Reproduce the entries below exactly, but leave the pictures out.
▼
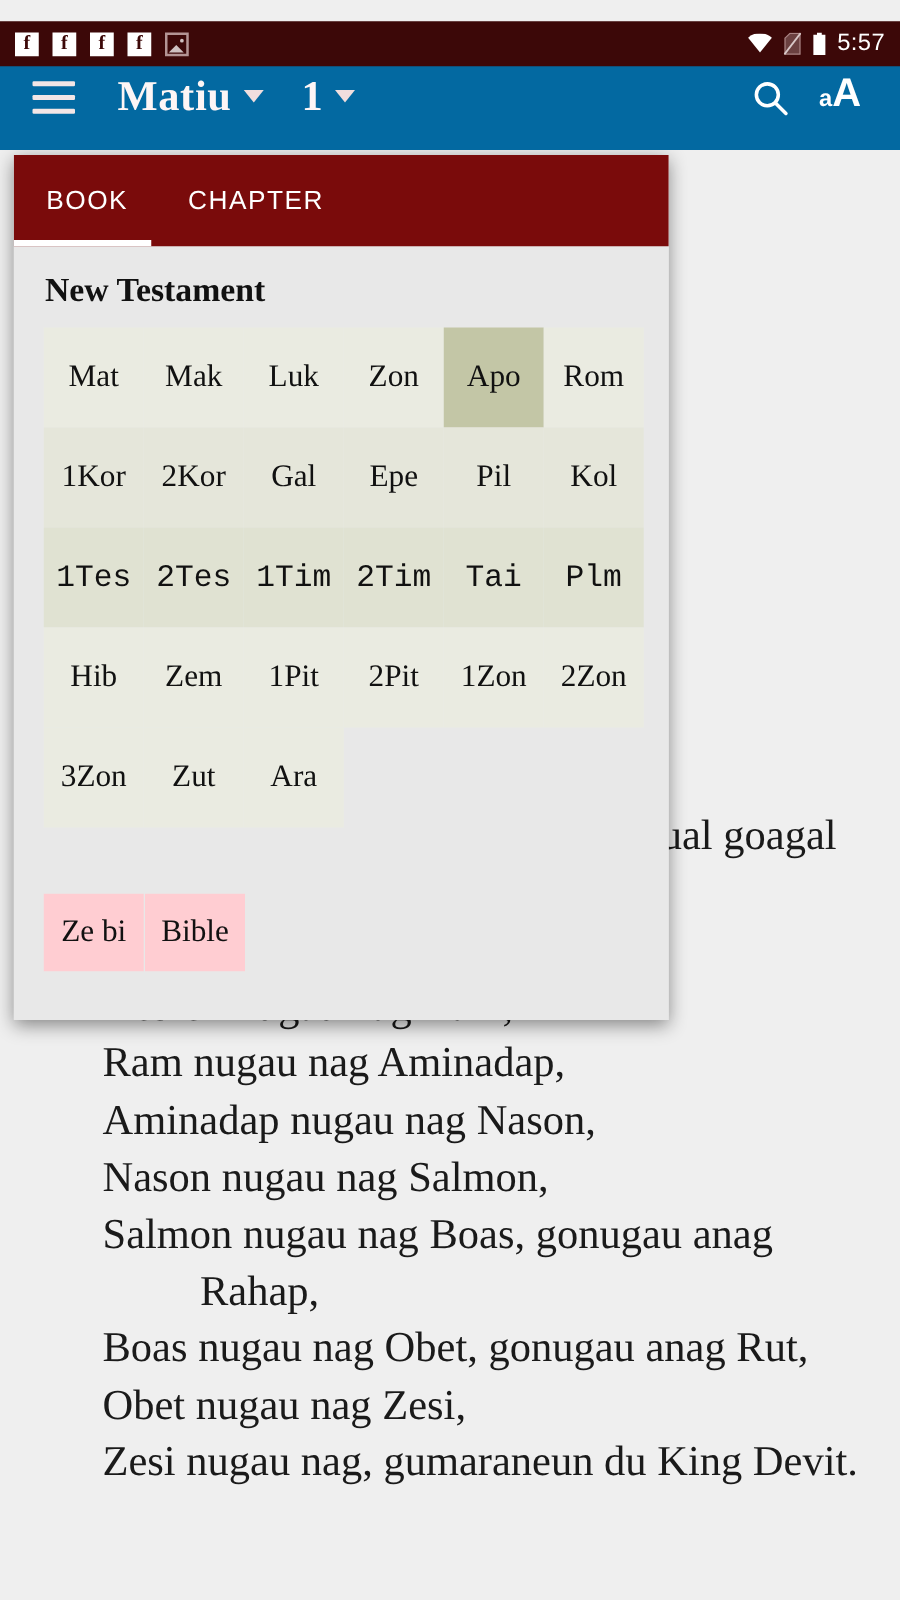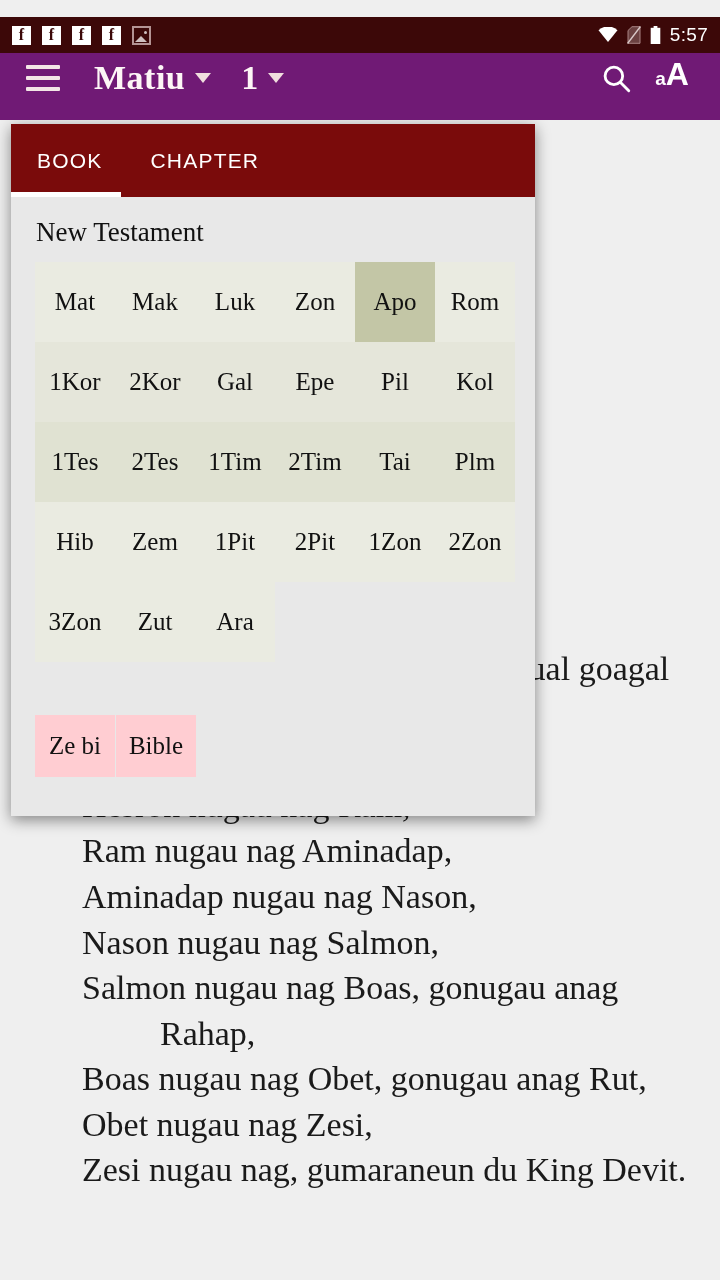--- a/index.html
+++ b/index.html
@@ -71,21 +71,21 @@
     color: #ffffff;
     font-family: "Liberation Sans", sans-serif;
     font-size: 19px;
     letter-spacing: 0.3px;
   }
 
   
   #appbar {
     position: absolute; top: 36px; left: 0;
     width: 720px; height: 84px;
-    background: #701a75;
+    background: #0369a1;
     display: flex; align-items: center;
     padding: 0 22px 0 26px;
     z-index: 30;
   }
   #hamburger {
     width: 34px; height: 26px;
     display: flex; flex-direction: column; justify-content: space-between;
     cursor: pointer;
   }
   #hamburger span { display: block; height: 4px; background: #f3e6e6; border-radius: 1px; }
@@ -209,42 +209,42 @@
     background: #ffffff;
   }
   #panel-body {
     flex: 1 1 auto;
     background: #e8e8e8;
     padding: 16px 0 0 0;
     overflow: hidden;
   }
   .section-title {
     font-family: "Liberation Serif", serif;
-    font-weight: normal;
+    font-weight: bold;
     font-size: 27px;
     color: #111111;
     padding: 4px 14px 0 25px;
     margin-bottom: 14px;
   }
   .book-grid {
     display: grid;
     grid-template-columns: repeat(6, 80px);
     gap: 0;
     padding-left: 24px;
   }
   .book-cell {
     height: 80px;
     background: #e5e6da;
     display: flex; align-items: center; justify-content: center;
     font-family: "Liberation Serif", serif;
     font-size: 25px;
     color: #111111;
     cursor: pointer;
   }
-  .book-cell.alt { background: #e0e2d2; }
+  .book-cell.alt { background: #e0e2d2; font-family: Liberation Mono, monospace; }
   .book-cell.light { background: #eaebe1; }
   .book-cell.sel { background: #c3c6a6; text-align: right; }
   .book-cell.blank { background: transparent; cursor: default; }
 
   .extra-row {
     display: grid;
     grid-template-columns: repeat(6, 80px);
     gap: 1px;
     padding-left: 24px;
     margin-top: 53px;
▲
▶ [Worked solution]:
--- a/index.html
+++ b/index.html
@@ -71,21 +71,21 @@
     color: #ffffff;
     font-family: "Liberation Sans", sans-serif;
     font-size: 19px;
     letter-spacing: 0.3px;
   }
 
   
   #appbar {
     position: absolute; top: 36px; left: 0;
     width: 720px; height: 84px;
-    background: #701a75;
+    background: #0369a1;
     display: flex; align-items: center;
     padding: 0 22px 0 26px;
     z-index: 30;
   }
   #hamburger {
     width: 34px; height: 26px;
     display: flex; flex-direction: column; justify-content: space-between;
     cursor: pointer;
   }
   #hamburger span { display: block; height: 4px; background: #f3e6e6; border-radius: 1px; }
@@ -209,42 +209,42 @@
     background: #ffffff;
   }
   #panel-body {
     flex: 1 1 auto;
     background: #e8e8e8;
     padding: 16px 0 0 0;
     overflow: hidden;
   }
   .section-title {
     font-family: "Liberation Serif", serif;
-    font-weight: normal;
+    font-weight: bold;
     font-size: 27px;
     color: #111111;
     padding: 4px 14px 0 25px;
     margin-bottom: 14px;
   }
   .book-grid {
     display: grid;
     grid-template-columns: repeat(6, 80px);
     gap: 0;
     padding-left: 24px;
   }
   .book-cell {
     height: 80px;
     background: #e5e6da;
     display: flex; align-items: center; justify-content: center;
     font-family: "Liberation Serif", serif;
     font-size: 25px;
     color: #111111;
     cursor: pointer;
   }
-  .book-cell.alt { background: #e0e2d2; }
+  .book-cell.alt { background: #e0e2d2; font-family: Liberation Mono, monospace; }
   .book-cell.light { background: #eaebe1; }
   .book-cell.sel { background: #c3c6a6; text-align: right; }
   .book-cell.blank { background: transparent; cursor: default; }
 
   .extra-row {
     display: grid;
     grid-template-columns: repeat(6, 80px);
     gap: 1px;
     padding-left: 24px;
     margin-top: 53px;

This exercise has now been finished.